Loi du 11 mars 2014 « renforçant la lutte contre la contrefaçon » : vers une meilleure réparation du préjudice ?

2/06/2014

La nouvelle loi visant à renforcer la lutte contre la contrefaçon est entrée en vigueur le 14 mars 2014. Cette loi a pour objectif affiché de mieux réparer le préjudice subi en matière de contrefaçon.

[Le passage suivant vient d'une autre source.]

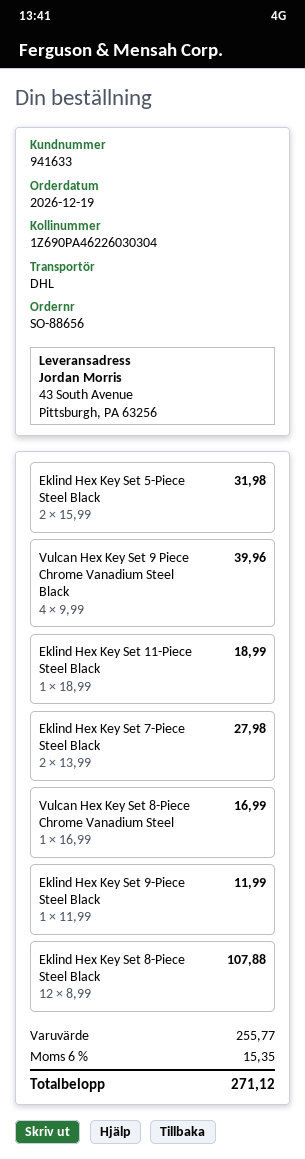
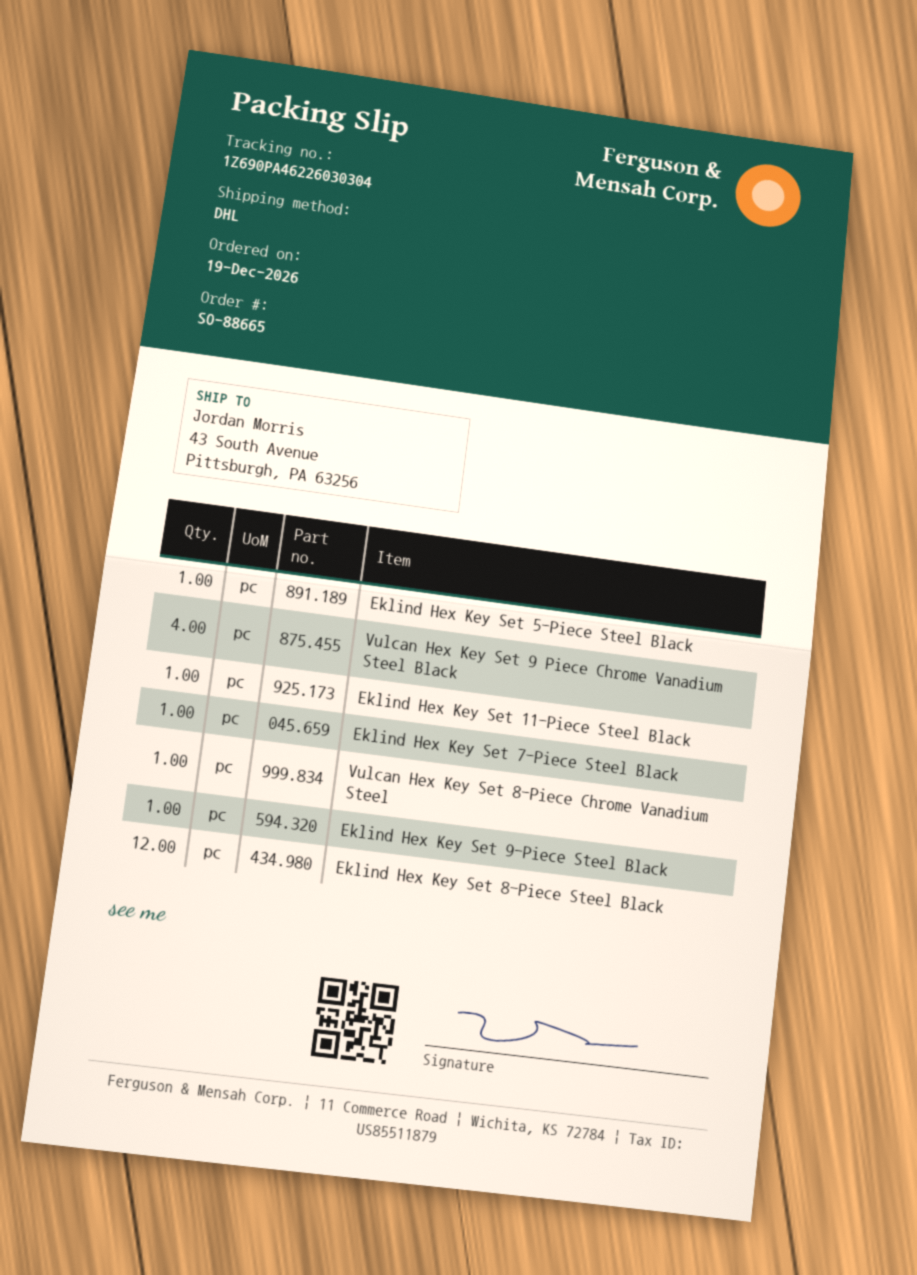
order number: SO-88656 -> SO-88665
Eklind Hex Key Set 5-Piece Steel Black: 2 -> 1
Eklind Hex Key Set 7-Piece Steel Black: 2 -> 1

Voici un tour d'horizon des moyens proposés afin d'atteindre cet objectif :

 

  • Tout d'abord, concernant le calcul des dommages-intérêts à proprement parler, la nouvelle loi invite à plus de détail. Alors que l'application de la loi précédente en matière de lutte contre la contrefaçon en date du 29 octobre 2007 donnait souvent lieu à une réparation globale du préjudice causé, la nouvelle loi impose au juge de « prendre en considération distinctement » les conséquences économiques négatives, dont le manque à gagner et la perte subis, le préjudice moral et les bénéfices réalisés par le contrefacteur du fait de l'atteinte au droit de propriété intellectuelle du demandeur. En outre, le législateur définit les bénéfices réalisés par le contrefacteur, dont l'octroi par les juges reste assez rare, en y incluant les « économies d'investissements intellectuels, matériels et promotionnels que celui-ci a retirées de l'atteinte aux droits ». Ces différents chefs de préjudice étant cumulatifs, gageons que leur évaluation séparée aura un effet vertueux sur les montants alloués par les tribunaux, sous réserve que les plaideurs profitent de cette opportunité qu'offre la nouvelle loi en justifiant au mieux chacun des chefs de préjudice.

 

  • Ensuite, afin d'éviter aux parties de se heurter à la carence d'éléments leur permettant de chiffrer leur préjudice, la loi met un terme à des hésitations jurisprudentielles relatives au « droit à l'information ». Grande nouveauté de la loi précédente en matière de lutte contre la contrefaçon en date du 29 octobre 2007, le « droit à l'information » devait permettre au titulaire d'un droit de propriété intellectuelle d'obtenir la communication de documents sur les produits contrefaisants par son adversaire dans le cadre d'un contentieux, et notamment des éléments chiffrés sur l'étendue de la contrefaçon (ex. : volume de vente, prix de vente etc.). Toutefois, cette prérogative avait fait l'objet d'une jurisprudence divergente, certains juges estimant que ce droit ne pouvait être mis en œuvre qu'après la résolution du litige ayant abouti à une condamnation pour contrefaçon. La nouvelle loi met fin aux hésitations et confirme son application possible avant toute décision sur la matérialité de la contrefaçon, à charge donc, une nouvelle fois, pour les plaideurs de mettre en œuvre ce mécanisme aux fins d'obtenir des éléments de chiffrage du préjudice.

 

  • Enfin, la loi modifie également les délais de prescription en matière de propriété industrielle : pour les actions civiles en contrefaçon et en revendication, le délai passe ainsi de 3 à 5 ans, s'alignant sur la prescription de droit commun. Un tel allongement augmentera mécaniquement les dommages-intérêts accordés.

 

Parions que ces différentes mesures et réponses apportées aux hésitations jurisprudentielles en la matière permettront une meilleure indemnisation des titulaires des droits de propriété intellectuelle contrefaits et offriront ainsi un cadre favorisant la création et l'innovation.